Source records
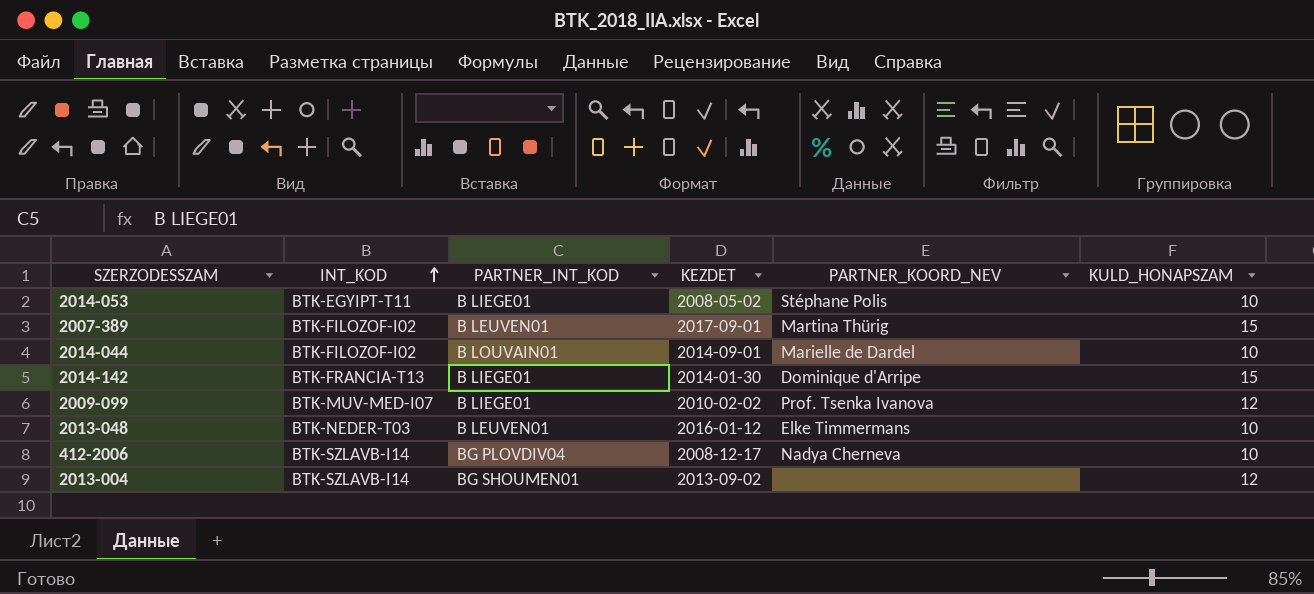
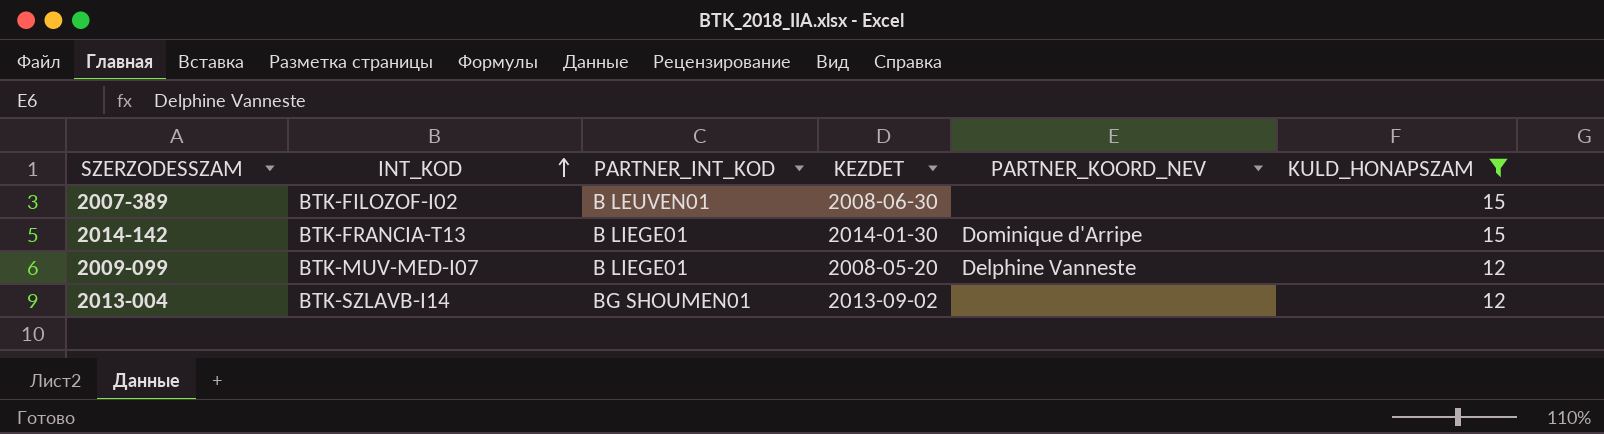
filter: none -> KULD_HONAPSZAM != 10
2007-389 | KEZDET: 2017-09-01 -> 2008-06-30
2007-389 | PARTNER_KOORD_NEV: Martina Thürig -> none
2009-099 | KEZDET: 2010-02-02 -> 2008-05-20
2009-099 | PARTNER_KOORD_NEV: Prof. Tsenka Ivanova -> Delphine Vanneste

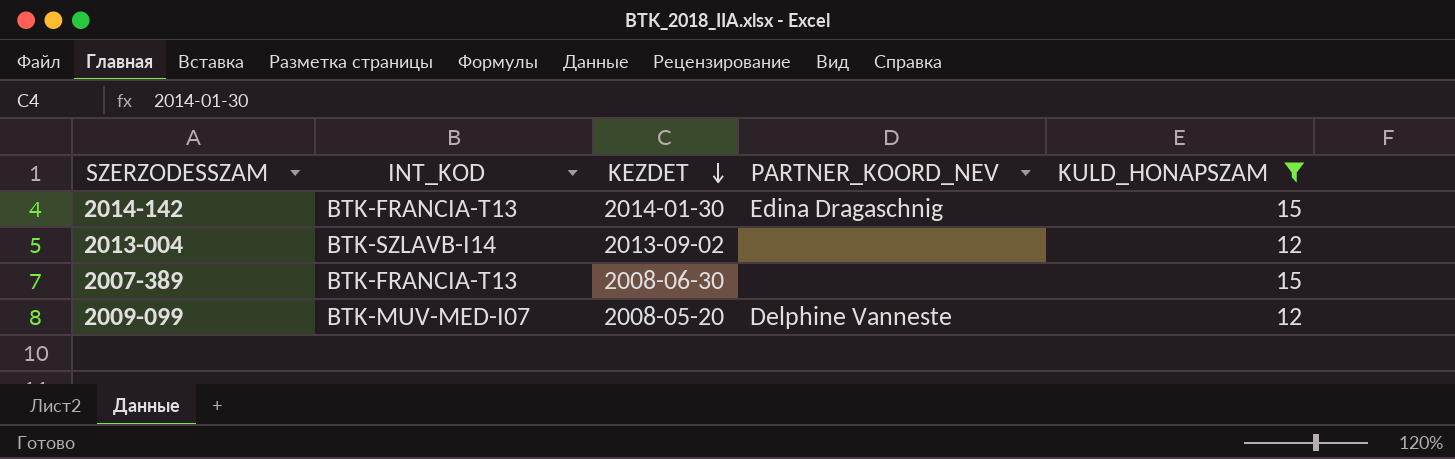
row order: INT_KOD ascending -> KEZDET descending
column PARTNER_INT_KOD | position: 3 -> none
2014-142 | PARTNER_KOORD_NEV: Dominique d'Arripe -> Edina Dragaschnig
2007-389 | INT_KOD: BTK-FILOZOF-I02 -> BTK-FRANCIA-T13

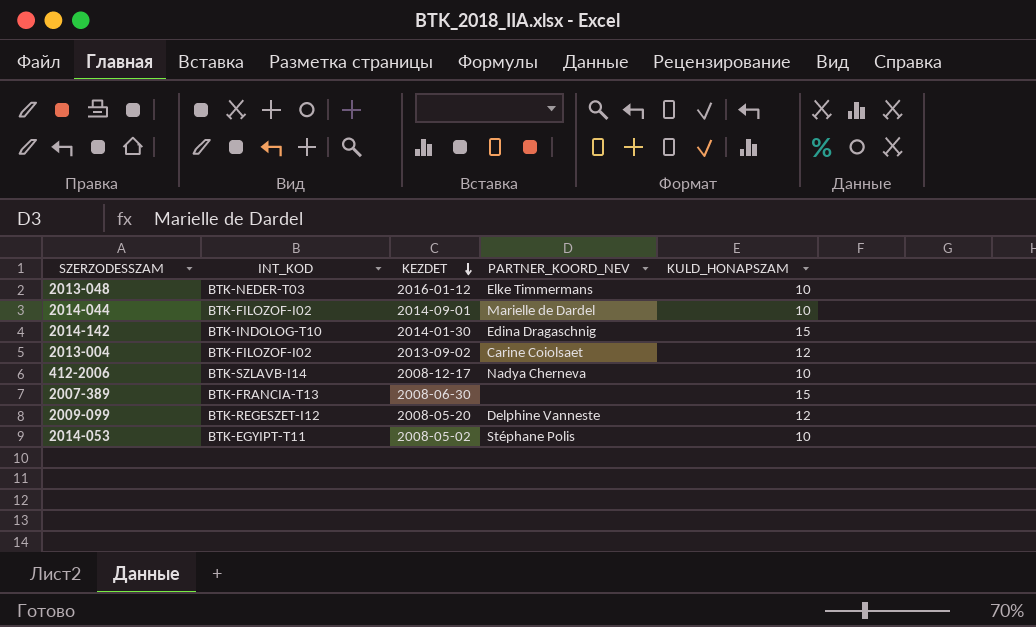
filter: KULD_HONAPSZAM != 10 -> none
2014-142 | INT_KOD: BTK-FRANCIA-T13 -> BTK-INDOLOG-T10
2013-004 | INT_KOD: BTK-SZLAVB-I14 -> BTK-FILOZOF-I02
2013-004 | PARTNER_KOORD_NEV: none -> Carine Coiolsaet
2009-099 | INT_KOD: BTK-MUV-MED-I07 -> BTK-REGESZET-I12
==
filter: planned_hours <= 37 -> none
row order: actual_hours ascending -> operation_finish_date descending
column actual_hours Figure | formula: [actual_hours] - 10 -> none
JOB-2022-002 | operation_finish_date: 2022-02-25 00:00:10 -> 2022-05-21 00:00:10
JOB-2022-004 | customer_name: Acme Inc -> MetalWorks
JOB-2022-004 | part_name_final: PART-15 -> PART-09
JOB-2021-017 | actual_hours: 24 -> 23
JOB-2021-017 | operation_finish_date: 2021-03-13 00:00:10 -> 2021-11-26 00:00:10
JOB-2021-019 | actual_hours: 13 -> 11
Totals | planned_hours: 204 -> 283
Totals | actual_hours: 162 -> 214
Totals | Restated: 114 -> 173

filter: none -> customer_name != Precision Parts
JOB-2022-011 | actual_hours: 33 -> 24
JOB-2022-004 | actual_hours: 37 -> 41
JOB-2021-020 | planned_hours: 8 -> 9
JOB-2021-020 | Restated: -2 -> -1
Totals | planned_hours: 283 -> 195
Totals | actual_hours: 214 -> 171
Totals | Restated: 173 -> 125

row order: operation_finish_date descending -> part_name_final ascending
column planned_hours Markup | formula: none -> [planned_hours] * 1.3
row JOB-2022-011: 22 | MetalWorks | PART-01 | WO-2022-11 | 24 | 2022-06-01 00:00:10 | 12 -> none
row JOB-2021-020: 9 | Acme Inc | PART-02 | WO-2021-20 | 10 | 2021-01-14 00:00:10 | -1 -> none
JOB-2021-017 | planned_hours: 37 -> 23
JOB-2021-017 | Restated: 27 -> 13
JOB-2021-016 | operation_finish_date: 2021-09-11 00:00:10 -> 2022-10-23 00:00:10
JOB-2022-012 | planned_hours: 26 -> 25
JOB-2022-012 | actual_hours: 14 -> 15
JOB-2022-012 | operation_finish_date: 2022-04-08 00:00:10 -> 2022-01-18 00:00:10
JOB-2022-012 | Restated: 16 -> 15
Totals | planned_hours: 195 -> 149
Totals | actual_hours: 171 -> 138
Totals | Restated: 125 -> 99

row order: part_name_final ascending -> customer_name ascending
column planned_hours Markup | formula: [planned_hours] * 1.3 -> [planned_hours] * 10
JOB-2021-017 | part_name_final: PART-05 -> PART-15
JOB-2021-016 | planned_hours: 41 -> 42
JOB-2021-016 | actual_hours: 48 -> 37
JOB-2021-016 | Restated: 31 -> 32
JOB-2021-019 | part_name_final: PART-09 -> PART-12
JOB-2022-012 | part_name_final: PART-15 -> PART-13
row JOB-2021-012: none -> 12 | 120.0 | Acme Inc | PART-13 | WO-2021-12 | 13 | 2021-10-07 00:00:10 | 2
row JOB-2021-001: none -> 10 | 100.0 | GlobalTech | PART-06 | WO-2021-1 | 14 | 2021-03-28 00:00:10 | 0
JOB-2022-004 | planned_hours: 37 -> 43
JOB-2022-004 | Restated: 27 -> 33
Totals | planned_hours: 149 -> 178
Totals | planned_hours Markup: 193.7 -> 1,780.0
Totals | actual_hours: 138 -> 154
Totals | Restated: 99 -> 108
--
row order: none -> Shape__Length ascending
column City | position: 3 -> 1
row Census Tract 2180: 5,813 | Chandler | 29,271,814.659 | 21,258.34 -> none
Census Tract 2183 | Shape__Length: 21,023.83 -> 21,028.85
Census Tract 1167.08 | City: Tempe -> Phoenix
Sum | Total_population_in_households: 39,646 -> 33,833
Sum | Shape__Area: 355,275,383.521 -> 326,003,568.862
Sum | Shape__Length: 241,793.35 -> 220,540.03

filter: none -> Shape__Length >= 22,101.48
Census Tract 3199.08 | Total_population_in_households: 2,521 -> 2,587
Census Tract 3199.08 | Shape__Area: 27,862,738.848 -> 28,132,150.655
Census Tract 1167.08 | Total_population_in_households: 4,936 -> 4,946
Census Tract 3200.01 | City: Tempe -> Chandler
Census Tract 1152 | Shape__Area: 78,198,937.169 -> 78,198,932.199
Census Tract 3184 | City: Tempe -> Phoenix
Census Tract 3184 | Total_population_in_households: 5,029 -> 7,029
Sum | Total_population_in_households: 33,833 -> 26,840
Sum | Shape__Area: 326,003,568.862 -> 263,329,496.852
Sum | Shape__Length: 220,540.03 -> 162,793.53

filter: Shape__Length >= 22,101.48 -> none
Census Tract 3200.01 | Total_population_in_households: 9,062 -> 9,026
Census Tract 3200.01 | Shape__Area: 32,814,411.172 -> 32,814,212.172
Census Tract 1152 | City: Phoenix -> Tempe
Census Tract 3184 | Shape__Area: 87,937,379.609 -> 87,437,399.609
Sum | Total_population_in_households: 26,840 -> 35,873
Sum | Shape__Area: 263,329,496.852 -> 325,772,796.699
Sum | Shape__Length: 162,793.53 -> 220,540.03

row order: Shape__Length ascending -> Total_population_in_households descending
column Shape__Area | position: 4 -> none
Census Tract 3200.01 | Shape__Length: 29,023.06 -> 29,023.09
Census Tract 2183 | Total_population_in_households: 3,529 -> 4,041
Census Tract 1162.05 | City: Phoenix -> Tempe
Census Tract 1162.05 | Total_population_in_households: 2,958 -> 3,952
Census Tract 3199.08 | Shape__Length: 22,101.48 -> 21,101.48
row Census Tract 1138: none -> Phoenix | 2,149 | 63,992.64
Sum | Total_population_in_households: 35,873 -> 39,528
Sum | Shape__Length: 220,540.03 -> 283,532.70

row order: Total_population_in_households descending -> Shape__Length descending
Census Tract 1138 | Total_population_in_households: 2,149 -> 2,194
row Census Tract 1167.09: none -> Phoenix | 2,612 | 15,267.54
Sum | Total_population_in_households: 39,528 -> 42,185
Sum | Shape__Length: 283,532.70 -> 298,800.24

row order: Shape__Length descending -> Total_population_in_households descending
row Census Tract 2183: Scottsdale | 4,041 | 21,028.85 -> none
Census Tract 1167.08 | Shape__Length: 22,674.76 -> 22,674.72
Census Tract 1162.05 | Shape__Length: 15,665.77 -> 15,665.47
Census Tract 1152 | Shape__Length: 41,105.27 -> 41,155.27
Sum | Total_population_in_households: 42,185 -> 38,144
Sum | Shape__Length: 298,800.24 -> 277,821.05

WHAT YOU WILL DO:
When copying from the data above, print only the lines from the line containing "filter: none -> KULD_HONAPSZAM != 10" to the line containing "2009-099 | INT_KOD: BTK-MUV-MED-I07", exactly, and leave the pictures out.

SOLUTION FOR THIS TASK:
filter: none -> KULD_HONAPSZAM != 10
2007-389 | KEZDET: 2017-09-01 -> 2008-06-30
2007-389 | PARTNER_KOORD_NEV: Martina Thürig -> none
2009-099 | KEZDET: 2010-02-02 -> 2008-05-20
2009-099 | PARTNER_KOORD_NEV: Prof. Tsenka Ivanova -> Delphine Vanneste

row order: INT_KOD ascending -> KEZDET descending
column PARTNER_INT_KOD | position: 3 -> none
2014-142 | PARTNER_KOORD_NEV: Dominique d'Arripe -> Edina Dragaschnig
2007-389 | INT_KOD: BTK-FILOZOF-I02 -> BTK-FRANCIA-T13

filter: KULD_HONAPSZAM != 10 -> none
2014-142 | INT_KOD: BTK-FRANCIA-T13 -> BTK-INDOLOG-T10
2013-004 | INT_KOD: BTK-SZLAVB-I14 -> BTK-FILOZOF-I02
2013-004 | PARTNER_KOORD_NEV: none -> Carine Coiolsaet
2009-099 | INT_KOD: BTK-MUV-MED-I07 -> BTK-REGESZET-I12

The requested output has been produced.